# Protecting my fog machine outdoors



## Stefanie Sheppard (Sep 14, 2014)

Can anyone recommend a way to safely place my fog machine outdoors so that it will not get ruined.
I plan on using a fog chiller as well.


----------



## Oak Lane Cemetery (Sep 5, 2011)

Pretty simple solution, bring it back inside when you're done using it for the night and don't expose it to rain. If you want to leave it out set it on a stepping stone block and flip a black tote over on top of it.


----------



## Stefanie Sheppard (Sep 14, 2014)

Thank you so much! Great help!


----------



## SpiderWitch (May 6, 2013)

We use a water proof tarp which is painted like a rock on one side- that goes over one fogger and chiller. The other fogger sits under a milk crate, which in turn sits inside a plastic bag. The bag keeps the water off the fogger, and the milk crate allows ample airflow so the plastic doesn't melt.
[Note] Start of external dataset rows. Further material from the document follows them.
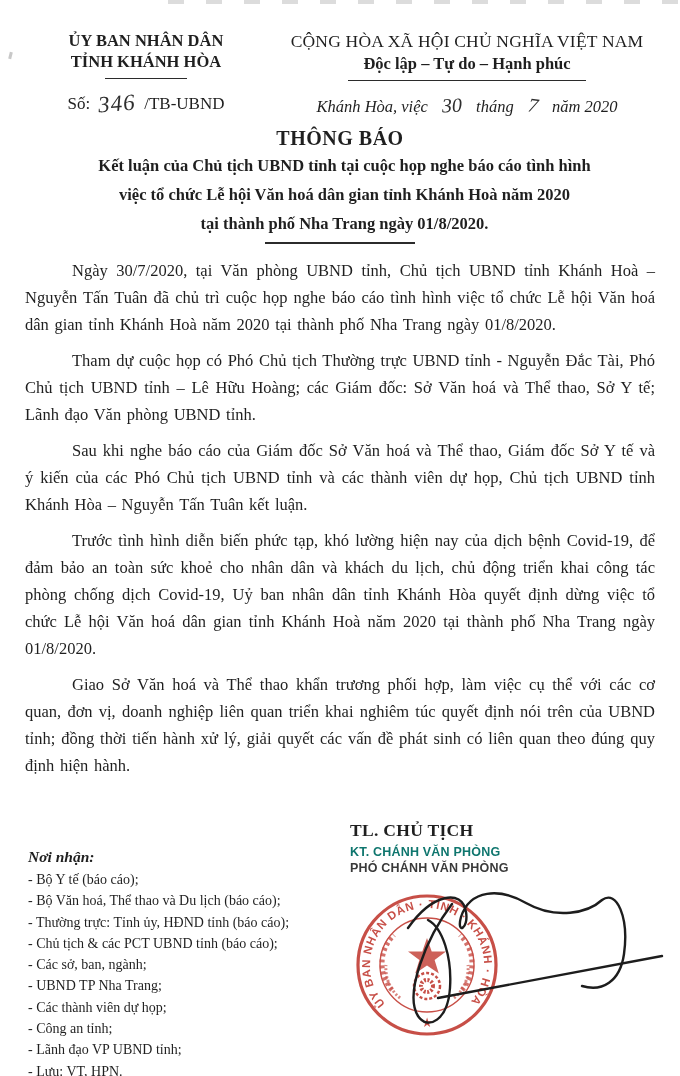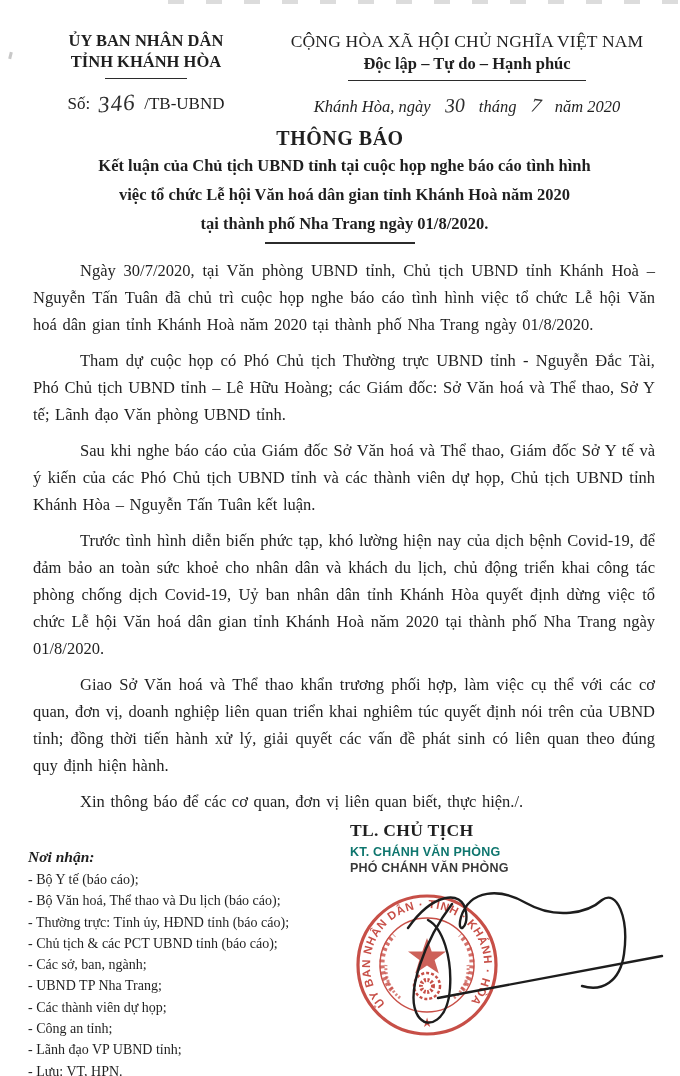--- a/index.html
+++ b/index.html
@@ -86,7 +86,7 @@
       <div class="nat2">Độc lập – Tự do – Hạnh phúc</div>
       <hr class="rule-right">
       <div class="date-line">
-        <span>Khánh Hòa, ngày</span>
+        <span>Khánh Hòa, việc</span>
         <span class="hand hand-day">30</span>
         <span>tháng</span>
         <span class="hand hand-month">7</span>

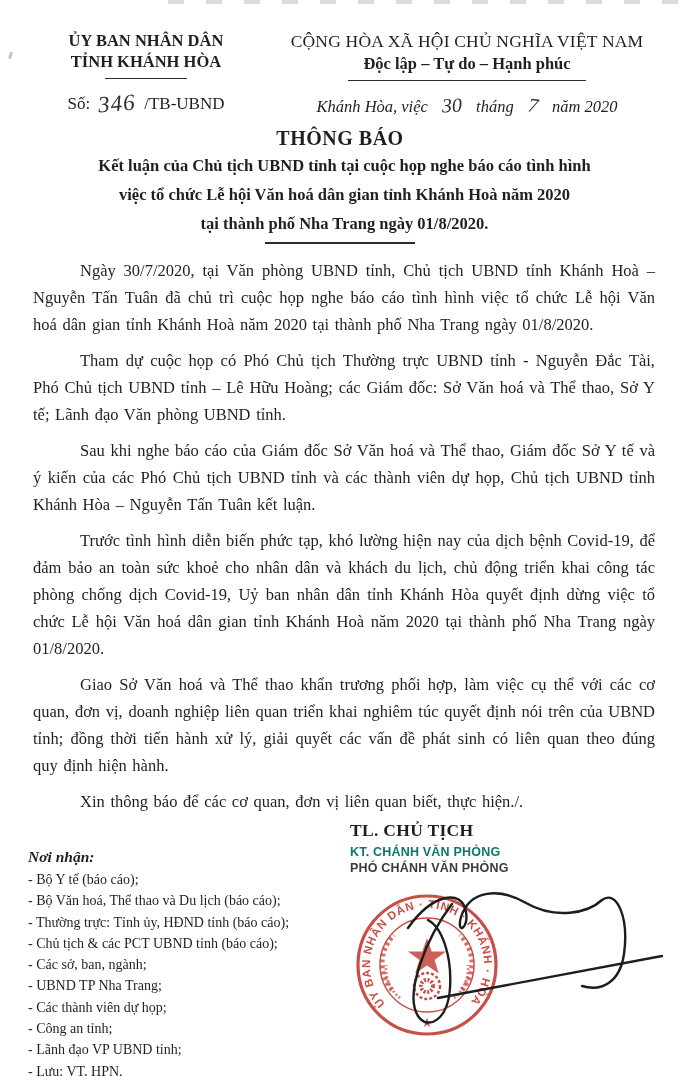--- a/index.html
+++ b/index.html
@@ -40,7 +40,7 @@
   .doc-subtitle{font-weight:bold;font-size:16.5px;line-height:26px;margin-top:3px;padding-left:9px;}
   .rule-title{width:150px;border:0;border-top:2px solid #2b2b2b;margin:5px auto 0;}
   
-  .body-text{padding:4px 25px 0 33px;}
+  .body-text{padding:4px 25px 0 25px;}
   .body-text p{
     margin:9px 0 0 0;
     font-size:16.5px;line-height:27px;

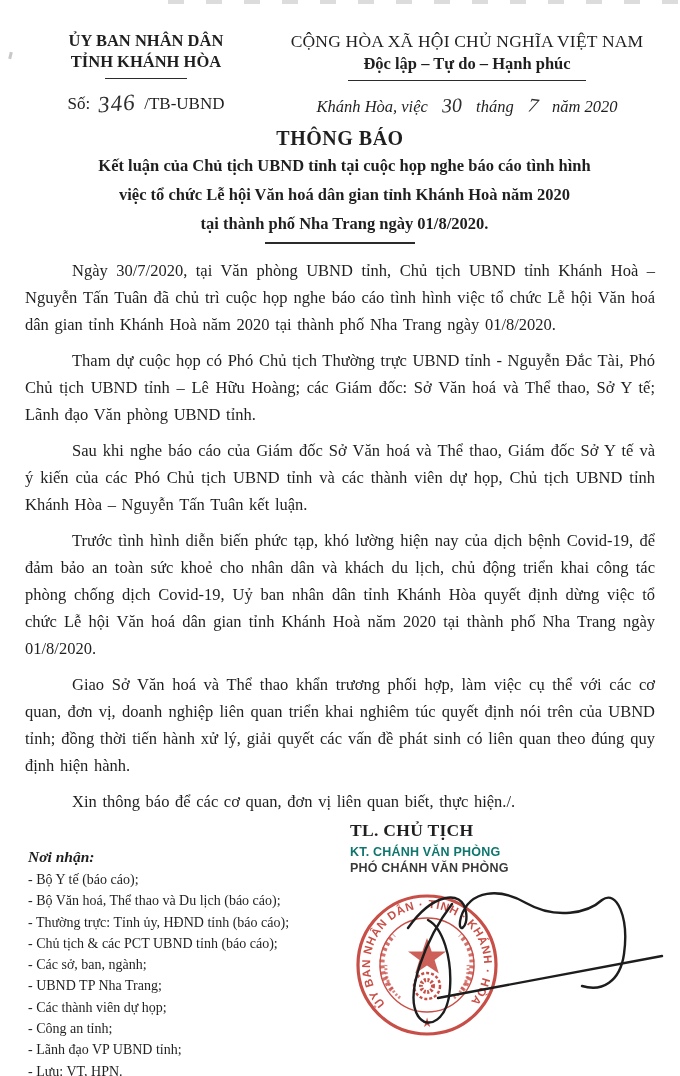--- a/index.html
+++ b/index.html
@@ -109,7 +109,6 @@
     <p>Sau khi nghe báo cáo của Giám đốc Sở Văn hoá và Thể thao, Giám đốc Sở Y tế và ý kiến của các Phó Chủ tịch UBND tỉnh và các thành viên dự họp, Chủ tịch UBND tỉnh Khánh Hòa – Nguyễn Tấn Tuân kết luận.</p>
     <p>Trước tình hình diễn biến phức tạp, khó lường hiện nay của dịch bệnh Covid-19, để đảm bảo an toàn sức khoẻ cho nhân dân và khách du lịch, chủ động triển khai công tác phòng chống dịch Covid-19, Uỷ ban nhân dân tỉnh Khánh Hòa quyết định dừng việc tổ chức Lễ hội Văn hoá dân gian tỉnh Khánh Hoà năm 2020 tại thành phố Nha Trang ngày 01/8/2020.</p>
     <p>Giao Sở Văn hoá và Thể thao khẩn trương phối hợp, làm việc cụ thể với các cơ quan, đơn vị, doanh nghiệp liên quan triển khai nghiêm túc quyết định nói trên của UBND tỉnh; đồng thời tiến hành xử lý, giải quyết các vấn đề phát sinh có liên quan theo đúng quy định hiện hành.</p>
-    <p>Xin thông báo để các cơ quan, đơn vị liên quan biết, thực hiện./.</p>
   </div>
 
   <div class="noi-nhan">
The nozzle for the fog comes out where one of the handles used to be.


----------



## Blarghity (Sep 2, 2012)

There are quite a few ways to protect it from the elements, and you've been given the basics of "don't leave it outside when you're not using it" and "stash it under a tote bin."

However, if you want to get fancy, I've seen folks build fake boulders, coffins, and tombstones to act as weather resistant covers for their fog machines. In fact there are plans kicking around online on how to build a fog machine toe pincher coffin with built in fog chiller.


----------